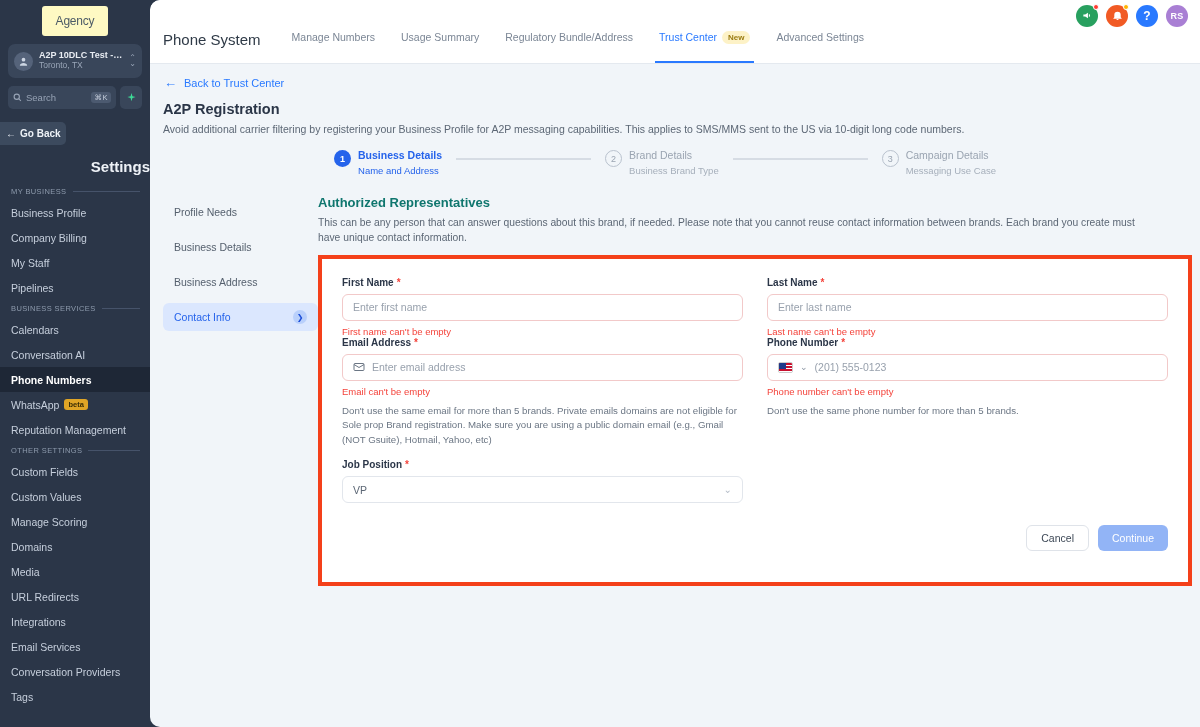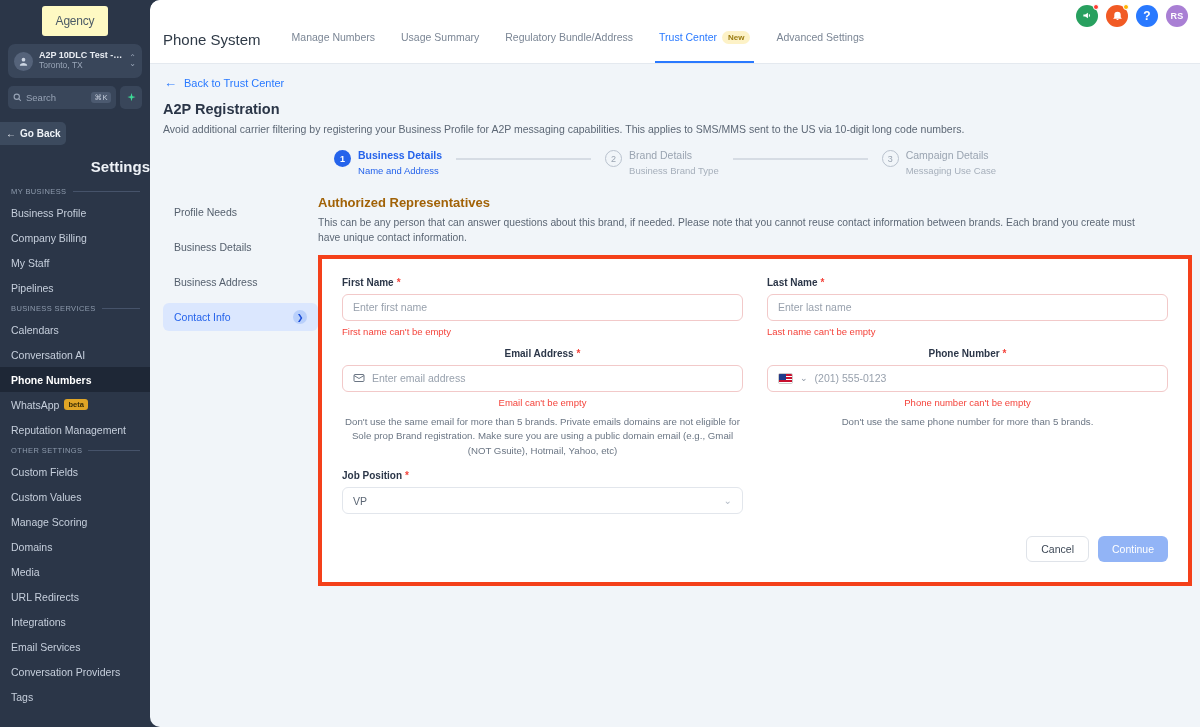--- a/index.html
+++ b/index.html
@@ -146,21 +146,21 @@
     height:28px; display:flex; align-items:center; justify-content:space-between;
     padding: 0 11px 0 11px; font-size:10.5px; color:#55606e; border-radius:6px; margin-bottom:7px;
   }
   .subnav-item.active { background:#dbe7fe; color:#2563eb; }
   .chev-circle {
     width:14px; height:14px; border-radius:50%; background:#b9d0fb; color:#1d4ed8;
     display:flex; align-items:center; justify-content:center; font-size:8px;
   }
 
   .card-col { flex:1; padding-right: 8px; }
-  .card-title { font-size:13px; color:#a16207; font-weight:bold; }
+  .card-title { font-size:13px; color:#0f766e; font-weight:bold; }
   .card-desc { font-size:10.3px; color:#5c6775; margin-top:6px; line-height:1.45; max-width:833px; }
 
   .redbox {
     margin-top: 9px; border: 4px solid #f4401a; border-radius:0;
     background:#ffffff; padding: 18px 20px 16px 20px; height:331px;
   }
   .grid2 { display:flex; gap: 0; }
   .col { width: 50%; padding-right: 12px; }
   .col.right { padding-right:0; padding-left:12px; }
   .lbl { font-size:10px; color:#2b3648; font-weight:bold; margin-bottom:6px; }
@@ -413,21 +413,21 @@
             </div>
             <div class="col right">
               <div class="lbl"><span>Last Name</span><span class="req">*</span></div>
               <div class="input">
                 <span class="ph">Enter last name</span>
               </div>
               <div class="err">Last name can't be empty</div>
             </div>
           </div>
 
-          <div class="grid2" style="margin-top:11px;text-align:center;">
+          <div class="grid2" style="">
             <div class="col">
               <div class="lbl"><span>Email Address</span><span class="req">*</span></div>
               <div class="input">
                 <span class="mail-ic">
                   <svg width="12" height="12" viewBox="0 0 24 24" fill="none" stroke="#6b7684" stroke-width="2">
                       <rect x="2" y="5" width="20" height="14" rx="2"></rect>
                       <path d="M2 7l10 6 10-6"></path>
                     </svg>
                 </span>
                 <span class="ph">Enter email address</span>

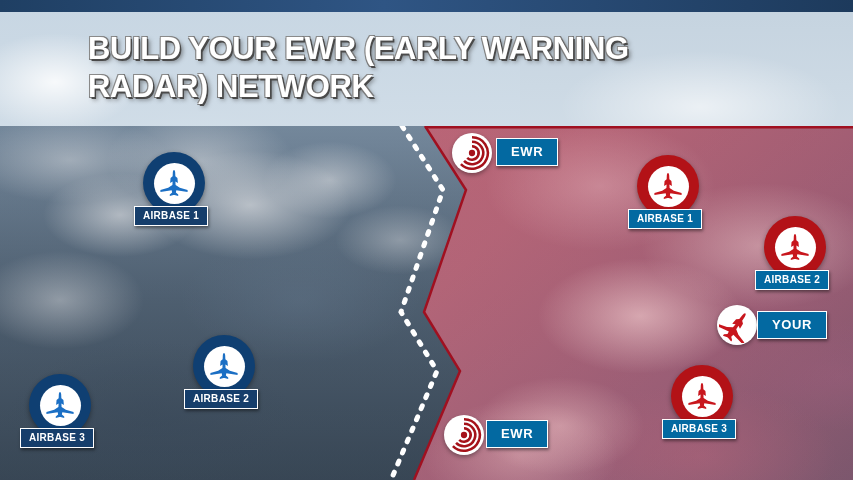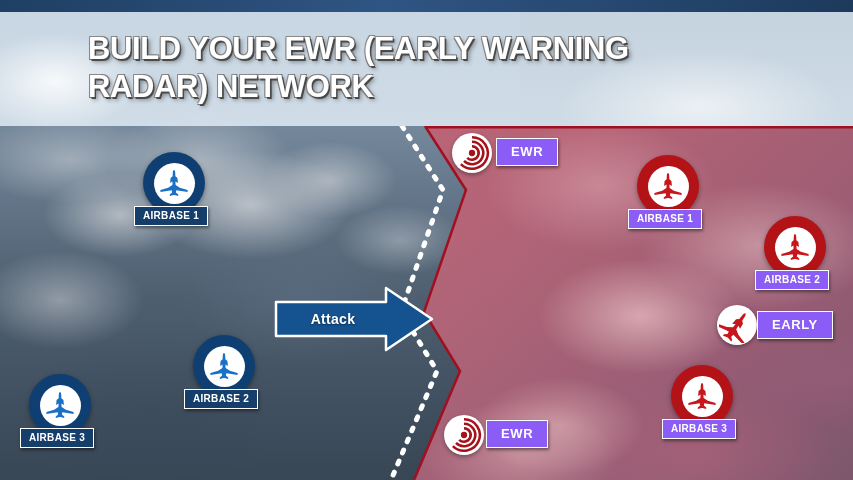--- a/index.html
+++ b/index.html
@@ -93,21 +93,21 @@
   .node.red  .disc{background:#b31217;}
   .node .jet{display:block;}
 
   .tag{
     position:absolute;white-space:nowrap;
     font-size:10px;font-weight:bold;letter-spacing:.3px;color:#ffffff;
     padding:3px 8px 4px;border:1.5px solid #ffffff;
     box-shadow:1px 2px 3px rgba(0,0,0,.45);
   }
   .tag.blue{background:#163e6b;}
-  .tag.red{background:#8b5cf6;}
+  .tag.red{background:#0369a1;}
   .tag.big{font-size:13px;padding:5px 14px 6px;letter-spacing:.6px;}
 
   
   .ewr-node{position:absolute;}
   .radar{
     width:40px;height:40px;border-radius:50%;background:#ffffff;
     display:flex;align-items:center;justify-content:center;
     box-shadow:0 2px 4px rgba(0,0,0,.35);
   }
 
@@ -168,26 +168,20 @@
     <div class="disc">
       <div class="inner">
         <svg class="jet" width="30" height="30" viewBox="0 0 64 64">
           <path fill="#1b6fc4" d="M32 4c1.5 0 2.3 2.2 2.5 5.2l.4 8.6 4.4 3.6 1 10.4L35 29l.4 7.4 9 5.8 16.6 4.8v4.4l-24-4.2-1 5.2 5 4.2v3l-8-2.2h-2l-8 2.2v-3l5-4.2-1-5.2-24 4.2v-4.4L19.6 42l9-5.8L29 29l-5.3 2.8 1-10.4 4.4-3.6.4-8.6C29.7 6.2 30.5 4 32 4z"></path>
         </svg>
       </div>
     </div>
     <div class="tag blue" style="left:-9px;top:54px;">AIRBASE 3</div>
   </div>
 
-  <div class="attack-arrow">
-    <svg width="160" height="68" viewBox="0 0 160 68">
-      <polygon points="2,17 112,17 112,3 158,34 112,65 112,51 2,51" fill="#14538f" stroke="#ffffff" stroke-width="2.5" stroke-linejoin="round"></polygon>
-    </svg>
-    <div class="lbl">Attack</div>
-  </div>
 
   <div class="ewr-node" style="left:452px;top:133px;">
     <div class="radar">
       <svg width="36" height="36" viewBox="0 0 48 48">
         <circle cx="24" cy="24" r="22" fill="#ffffff"></circle>
         <path d="M24 3 A21 21 0 1 1 9.2 38.8" fill="none" stroke="#a5121a" stroke-width="3.4"></path>
         <path d="M24 9 A15 15 0 1 1 13.4 34.6" fill="none" stroke="#a5121a" stroke-width="3.4"></path>
         <path d="M24 15 A9 9 0 1 1 17.6 30.4" fill="none" stroke="#a5121a" stroke-width="3.4"></path>
         <circle cx="24" cy="24" r="4.2" fill="#a5121a"></circle>
       </svg>
@@ -243,16 +237,16 @@
 
   <div class="ewr-node" style="left:717px;top:305px;">
     <div class="radar">
       <svg width="36" height="36" viewBox="0 0 48 48">
         <circle cx="24" cy="24" r="22" fill="#ffffff"></circle>
         <g transform="rotate(36 24 24)">
           <path fill="#c8161d" d="M24 5c1.1 0 1.7 1.6 1.9 3.9l.3 6.4 3.3 2.7.7 7.8-4-2.1.3 5.5 6.7 4.3 12.4 3.6v3.3l-17.9-3.1-.7 3.9 3.7 3.1v2.2l-6-1.6h-1.5l-6 1.6v-2.2l3.7-3.1-.7-3.9L2.4 41v-3.3L14.8 34l6.7-4.3.3-5.5-4 2.1.7-7.8 3.3-2.7.3-6.4C22.3 6.6 22.9 5 24 5z"></path>
         </g>
       </svg>
     </div>
-    <div class="tag red big" style="left:40px;top:6px;">EARLY</div>
+    <div class="tag red big" style="left:40px;top:6px;">YOUR</div>
   </div>
 
 </div>
 
 </body></html>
----------------
### [What the task requires]
Only the pictures stay behind; everything else in the data above is to be retyped exactly.

### [Output below]
--- a/index.html
+++ b/index.html
@@ -146,21 +146,21 @@
     height:28px; display:flex; align-items:center; justify-content:space-between;
     padding: 0 11px 0 11px; font-size:10.5px; color:#55606e; border-radius:6px; margin-bottom:7px;
   }
   .subnav-item.active { background:#dbe7fe; color:#2563eb; }
   .chev-circle {
     width:14px; height:14px; border-radius:50%; background:#b9d0fb; color:#1d4ed8;
     display:flex; align-items:center; justify-content:center; font-size:8px;
   }
 
   .card-col { flex:1; padding-right: 8px; }
-  .card-title { font-size:13px; color:#a16207; font-weight:bold; }
+  .card-title { font-size:13px; color:#0f766e; font-weight:bold; }
   .card-desc { font-size:10.3px; color:#5c6775; margin-top:6px; line-height:1.45; max-width:833px; }
 
   .redbox {
     margin-top: 9px; border: 4px solid #f4401a; border-radius:0;
     background:#ffffff; padding: 18px 20px 16px 20px; height:331px;
   }
   .grid2 { display:flex; gap: 0; }
   .col { width: 50%; padding-right: 12px; }
   .col.right { padding-right:0; padding-left:12px; }
   .lbl { font-size:10px; color:#2b3648; font-weight:bold; margin-bottom:6px; }
@@ -413,21 +413,21 @@
             </div>
             <div class="col right">
               <div class="lbl"><span>Last Name</span><span class="req">*</span></div>
               <div class="input">
                 <span class="ph">Enter last name</span>
               </div>
               <div class="err">Last name can't be empty</div>
             </div>
           </div>
 
-          <div class="grid2" style="margin-top:11px;text-align:center;">
+          <div class="grid2" style="">
             <div class="col">
               <div class="lbl"><span>Email Address</span><span class="req">*</span></div>
               <div class="input">
                 <span class="mail-ic">
                   <svg width="12" height="12" viewBox="0 0 24 24" fill="none" stroke="#6b7684" stroke-width="2">
                       <rect x="2" y="5" width="20" height="14" rx="2"></rect>
                       <path d="M2 7l10 6 10-6"></path>
                     </svg>
                 </span>
                 <span class="ph">Enter email address</span>

--- a/index.html
+++ b/index.html
@@ -93,21 +93,21 @@
   .node.red  .disc{background:#b31217;}
   .node .jet{display:block;}
 
   .tag{
     position:absolute;white-space:nowrap;
     font-size:10px;font-weight:bold;letter-spacing:.3px;color:#ffffff;
     padding:3px 8px 4px;border:1.5px solid #ffffff;
     box-shadow:1px 2px 3px rgba(0,0,0,.45);
   }
   .tag.blue{background:#163e6b;}
-  .tag.red{background:#8b5cf6;}
+  .tag.red{background:#0369a1;}
   .tag.big{font-size:13px;padding:5px 14px 6px;letter-spacing:.6px;}
 
   
   .ewr-node{position:absolute;}
   .radar{
     width:40px;height:40px;border-radius:50%;background:#ffffff;
     display:flex;align-items:center;justify-content:center;
     box-shadow:0 2px 4px rgba(0,0,0,.35);
   }
 
@@ -168,26 +168,20 @@
     <div class="disc">
       <div class="inner">
         <svg class="jet" width="30" height="30" viewBox="0 0 64 64">
           <path fill="#1b6fc4" d="M32 4c1.5 0 2.3 2.2 2.5 5.2l.4 8.6 4.4 3.6 1 10.4L35 29l.4 7.4 9 5.8 16.6 4.8v4.4l-24-4.2-1 5.2 5 4.2v3l-8-2.2h-2l-8 2.2v-3l5-4.2-1-5.2-24 4.2v-4.4L19.6 42l9-5.8L29 29l-5.3 2.8 1-10.4 4.4-3.6.4-8.6C29.7 6.2 30.5 4 32 4z"></path>
         </svg>
       </div>
     </div>
     <div class="tag blue" style="left:-9px;top:54px;">AIRBASE 3</div>
   </div>
 
-  <div class="attack-arrow">
-    <svg width="160" height="68" viewBox="0 0 160 68">
-      <polygon points="2,17 112,17 112,3 158,34 112,65 112,51 2,51" fill="#14538f" stroke="#ffffff" stroke-width="2.5" stroke-linejoin="round"></polygon>
-    </svg>
-    <div class="lbl">Attack</div>
-  </div>
 
   <div class="ewr-node" style="left:452px;top:133px;">
     <div class="radar">
       <svg width="36" height="36" viewBox="0 0 48 48">
         <circle cx="24" cy="24" r="22" fill="#ffffff"></circle>
         <path d="M24 3 A21 21 0 1 1 9.2 38.8" fill="none" stroke="#a5121a" stroke-width="3.4"></path>
         <path d="M24 9 A15 15 0 1 1 13.4 34.6" fill="none" stroke="#a5121a" stroke-width="3.4"></path>
         <path d="M24 15 A9 9 0 1 1 17.6 30.4" fill="none" stroke="#a5121a" stroke-width="3.4"></path>
         <circle cx="24" cy="24" r="4.2" fill="#a5121a"></circle>
       </svg>
@@ -243,16 +237,16 @@
 
   <div class="ewr-node" style="left:717px;top:305px;">
     <div class="radar">
       <svg width="36" height="36" viewBox="0 0 48 48">
         <circle cx="24" cy="24" r="22" fill="#ffffff"></circle>
         <g transform="rotate(36 24 24)">
           <path fill="#c8161d" d="M24 5c1.1 0 1.7 1.6 1.9 3.9l.3 6.4 3.3 2.7.7 7.8-4-2.1.3 5.5 6.7 4.3 12.4 3.6v3.3l-17.9-3.1-.7 3.9 3.7 3.1v2.2l-6-1.6h-1.5l-6 1.6v-2.2l3.7-3.1-.7-3.9L2.4 41v-3.3L14.8 34l6.7-4.3.3-5.5-4 2.1.7-7.8 3.3-2.7.3-6.4C22.3 6.6 22.9 5 24 5z"></path>
         </g>
       </svg>
     </div>
-    <div class="tag red big" style="left:40px;top:6px;">EARLY</div>
+    <div class="tag red big" style="left:40px;top:6px;">YOUR</div>
   </div>
 
 </div>
 
 </body></html>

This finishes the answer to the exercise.